=== PROBLEM STATEMENT ===
Every line of the records that holds the word "burden" should be copied.

[Before-and-after change records]
=-=-=
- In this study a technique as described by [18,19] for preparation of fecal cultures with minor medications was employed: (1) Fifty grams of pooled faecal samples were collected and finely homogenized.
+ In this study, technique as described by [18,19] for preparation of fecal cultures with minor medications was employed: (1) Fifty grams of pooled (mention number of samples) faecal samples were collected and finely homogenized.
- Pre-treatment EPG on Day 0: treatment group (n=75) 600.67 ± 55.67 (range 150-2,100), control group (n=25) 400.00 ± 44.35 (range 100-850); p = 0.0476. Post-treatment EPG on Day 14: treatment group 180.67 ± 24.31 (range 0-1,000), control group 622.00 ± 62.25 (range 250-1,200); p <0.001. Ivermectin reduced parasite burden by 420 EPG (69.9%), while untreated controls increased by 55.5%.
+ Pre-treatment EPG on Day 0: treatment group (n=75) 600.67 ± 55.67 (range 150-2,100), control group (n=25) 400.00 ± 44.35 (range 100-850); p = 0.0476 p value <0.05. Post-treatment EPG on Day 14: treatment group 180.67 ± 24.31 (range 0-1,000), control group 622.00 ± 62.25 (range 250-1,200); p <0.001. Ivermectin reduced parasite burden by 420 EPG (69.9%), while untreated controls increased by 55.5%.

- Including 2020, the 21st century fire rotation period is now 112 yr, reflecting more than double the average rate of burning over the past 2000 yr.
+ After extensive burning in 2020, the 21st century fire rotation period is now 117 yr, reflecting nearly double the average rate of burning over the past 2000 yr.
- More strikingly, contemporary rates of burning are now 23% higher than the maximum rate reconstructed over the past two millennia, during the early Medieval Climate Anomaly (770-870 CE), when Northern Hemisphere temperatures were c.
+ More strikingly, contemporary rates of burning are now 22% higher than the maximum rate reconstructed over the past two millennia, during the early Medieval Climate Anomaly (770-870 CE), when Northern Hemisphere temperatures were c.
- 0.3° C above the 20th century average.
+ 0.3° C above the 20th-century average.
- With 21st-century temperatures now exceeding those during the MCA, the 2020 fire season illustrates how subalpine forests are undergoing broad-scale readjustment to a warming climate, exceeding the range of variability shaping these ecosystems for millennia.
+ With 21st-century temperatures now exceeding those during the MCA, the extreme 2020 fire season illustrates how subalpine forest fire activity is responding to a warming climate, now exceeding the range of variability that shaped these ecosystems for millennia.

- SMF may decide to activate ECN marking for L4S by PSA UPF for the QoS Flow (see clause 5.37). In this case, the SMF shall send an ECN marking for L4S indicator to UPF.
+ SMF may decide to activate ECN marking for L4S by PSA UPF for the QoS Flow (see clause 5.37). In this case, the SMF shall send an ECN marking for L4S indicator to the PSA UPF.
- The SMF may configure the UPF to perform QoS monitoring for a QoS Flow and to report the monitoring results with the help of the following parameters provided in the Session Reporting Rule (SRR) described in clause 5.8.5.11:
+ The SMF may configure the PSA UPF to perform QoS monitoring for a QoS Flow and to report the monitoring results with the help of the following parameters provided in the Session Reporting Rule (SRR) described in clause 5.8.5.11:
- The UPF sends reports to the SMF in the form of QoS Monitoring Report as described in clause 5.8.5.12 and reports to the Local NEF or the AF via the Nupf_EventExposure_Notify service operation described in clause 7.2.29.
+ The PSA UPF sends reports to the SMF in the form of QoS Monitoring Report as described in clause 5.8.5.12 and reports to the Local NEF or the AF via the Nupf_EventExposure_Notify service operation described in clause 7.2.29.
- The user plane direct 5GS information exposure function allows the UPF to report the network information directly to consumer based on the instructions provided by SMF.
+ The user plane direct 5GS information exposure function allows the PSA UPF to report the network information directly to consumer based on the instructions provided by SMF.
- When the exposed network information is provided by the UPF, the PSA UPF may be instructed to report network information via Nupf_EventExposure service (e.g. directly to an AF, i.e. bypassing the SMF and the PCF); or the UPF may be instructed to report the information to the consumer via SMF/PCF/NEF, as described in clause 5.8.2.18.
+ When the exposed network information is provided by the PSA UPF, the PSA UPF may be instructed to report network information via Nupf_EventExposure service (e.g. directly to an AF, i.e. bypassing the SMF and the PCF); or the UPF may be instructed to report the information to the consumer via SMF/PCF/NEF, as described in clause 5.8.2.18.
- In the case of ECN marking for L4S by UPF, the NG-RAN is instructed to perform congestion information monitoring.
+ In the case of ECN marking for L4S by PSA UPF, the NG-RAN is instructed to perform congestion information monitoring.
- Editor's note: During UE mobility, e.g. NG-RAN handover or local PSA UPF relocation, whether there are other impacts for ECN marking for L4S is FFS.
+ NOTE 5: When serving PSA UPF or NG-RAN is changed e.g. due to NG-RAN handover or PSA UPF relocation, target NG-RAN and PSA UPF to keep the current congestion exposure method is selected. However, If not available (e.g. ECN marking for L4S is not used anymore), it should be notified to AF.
=-=-=
=== OUTPUT OF THE EXERCISE ===
- Pre-treatment EPG on Day 0: treatment group (n=75) 600.67 ± 55.67 (range 150-2,100), control group (n=25) 400.00 ± 44.35 (range 100-850); p = 0.0476. Post-treatment EPG on Day 14: treatment group 180.67 ± 24.31 (range 0-1,000), control group 622.00 ± 62.25 (range 250-1,200); p <0.001. Ivermectin reduced parasite burden by 420 EPG (69.9%), while untreated controls increased by 55.5%.
+ Pre-treatment EPG on Day 0: treatment group (n=75) 600.67 ± 55.67 (range 150-2,100), control group (n=25) 400.00 ± 44.35 (range 100-850); p = 0.0476 p value <0.05. Post-treatment EPG on Day 14: treatment group 180.67 ± 24.31 (range 0-1,000), control group 622.00 ± 62.25 (range 250-1,200); p <0.001. Ivermectin reduced parasite burden by 420 EPG (69.9%), while untreated controls increased by 55.5%.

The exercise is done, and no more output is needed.